Blockchain is a very popular topic, but for many it continues to be a bit of an enigma with an elusive single source of truth. So, in doing my part to shed some light on this topic, here is a 3-part mini-series that provides some basic but hopefully valuable information.
Blockchain is essentially a distributed digital ledger that records transactions without a central authority needed to supervise. Any transaction that needs processing is propagated through the blockchain network and the node that meets certain criteria (this is a topic for another time) gets to process it for a fee. Once processed, it is added to the copy of the blockchain on every node on the network.
But, did you know the difference between a public blockchain and a private one?

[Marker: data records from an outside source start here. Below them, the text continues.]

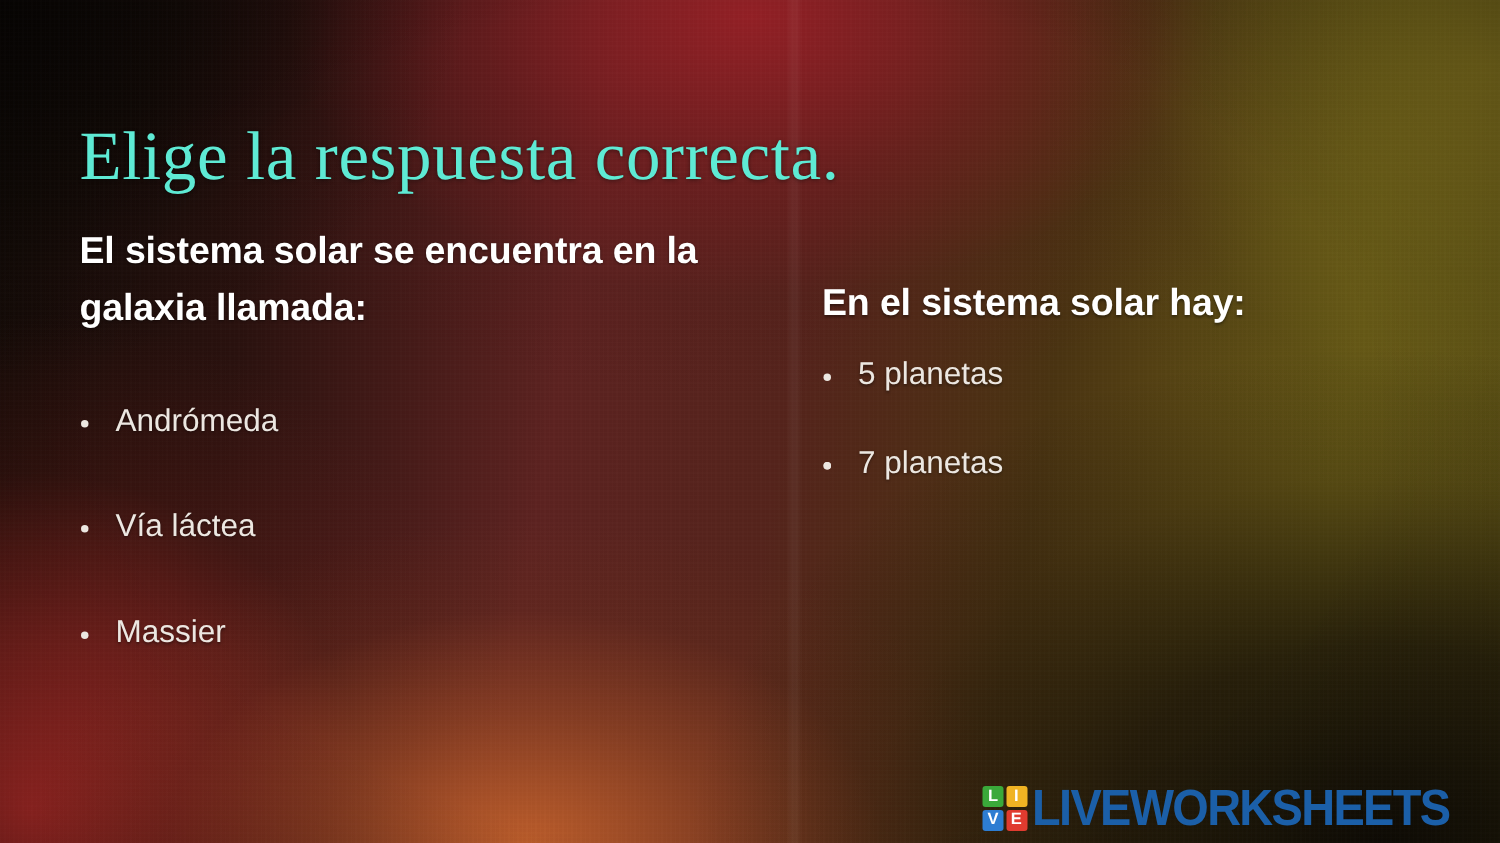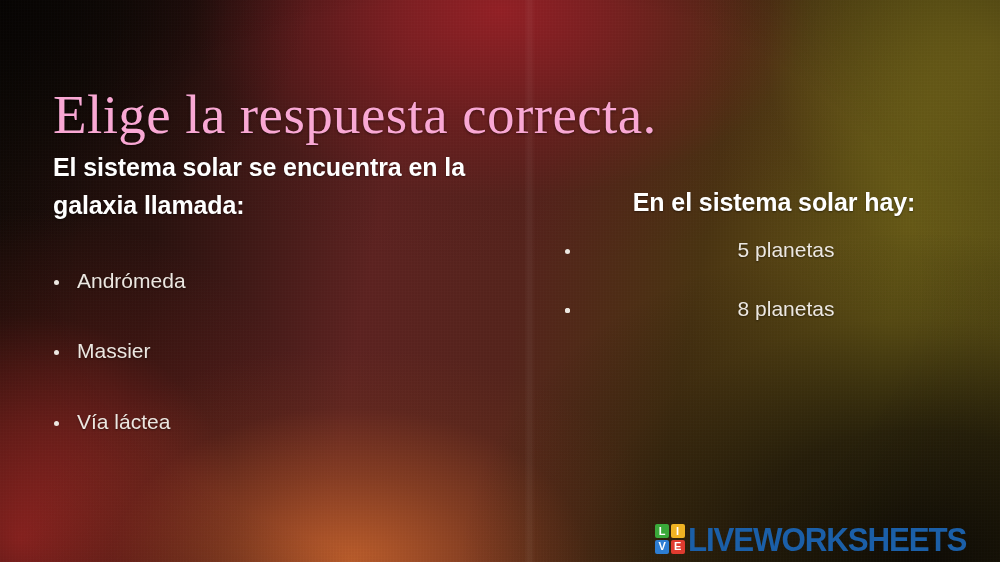"Elige la respuesta correcta." .slide-title { color: #f9a8d4 -> #5eead4; font-size: 55px -> 46px }
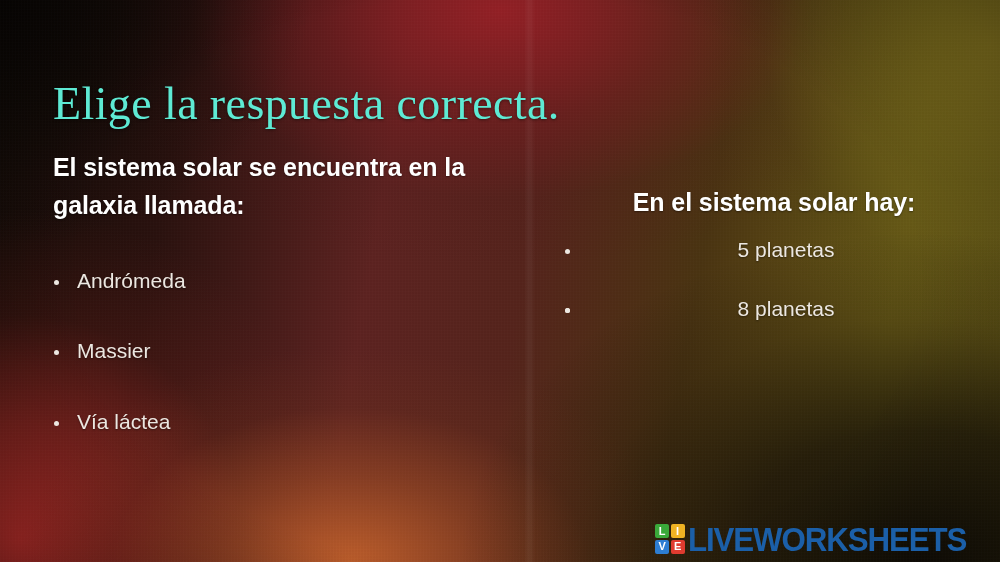"En el sistema solar hay:" .col-right { left: 564px -> 548px; text-align: center -> none }
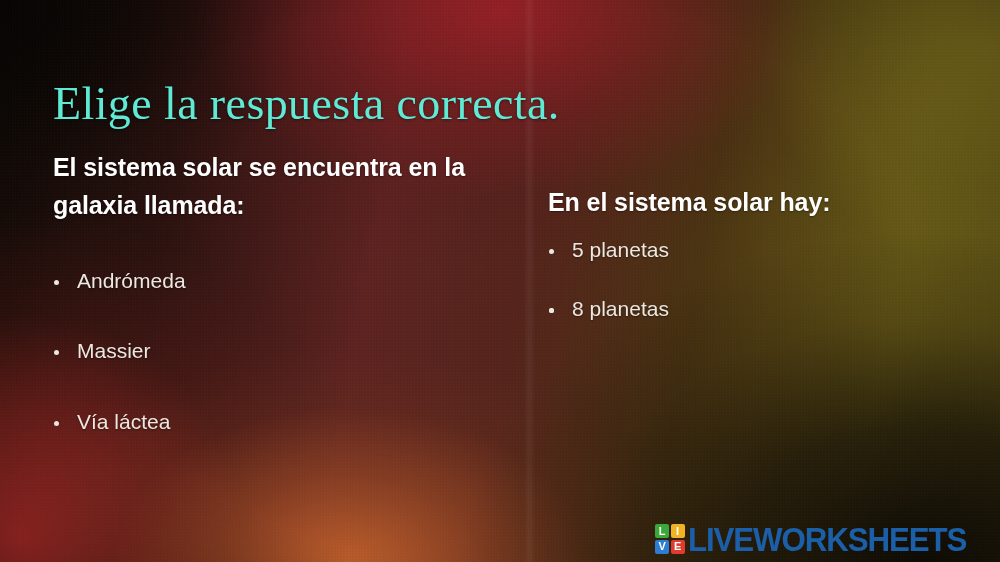"8 planetas" span { text: 8 -> 7 }
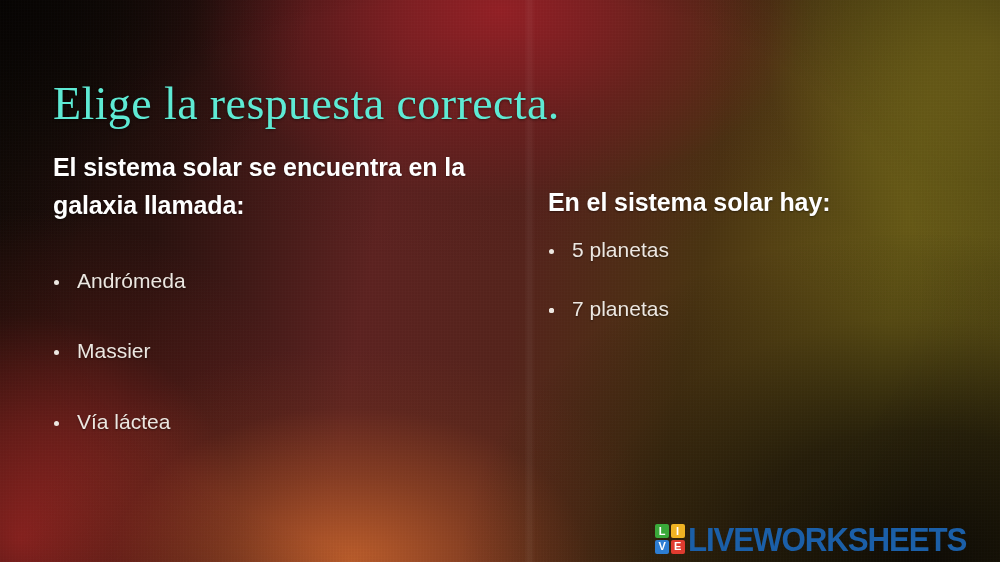"Massier" li.option-item { order: before "Vía láctea" -> after "Vía láctea" }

The digital currency, BitCoin is a good example of a public blockchain. What this means is that anyone can choose to be a node in this public world-wide network and submit transactions to be processed. For example, if I run a bookstore and accept bitcoin as a form of payment, then I need to participate in the public network to submit every transaction. Additionally, some nodes can also be “miners” – i.e. have the capability to process transactions, not just submit them. Ethereum is another good example of a public blockchain.
A private blockchain network is absolutely the same thing, except that it is more private in scope and participants are limited by defined criteria. For example: a factory and all its suppliers / vendors can form a private blockchain network for their business transactions only.
Ethereum is unique in that it has a public blockchain similar to bitcoin, but it provides the ability to build a private network as well.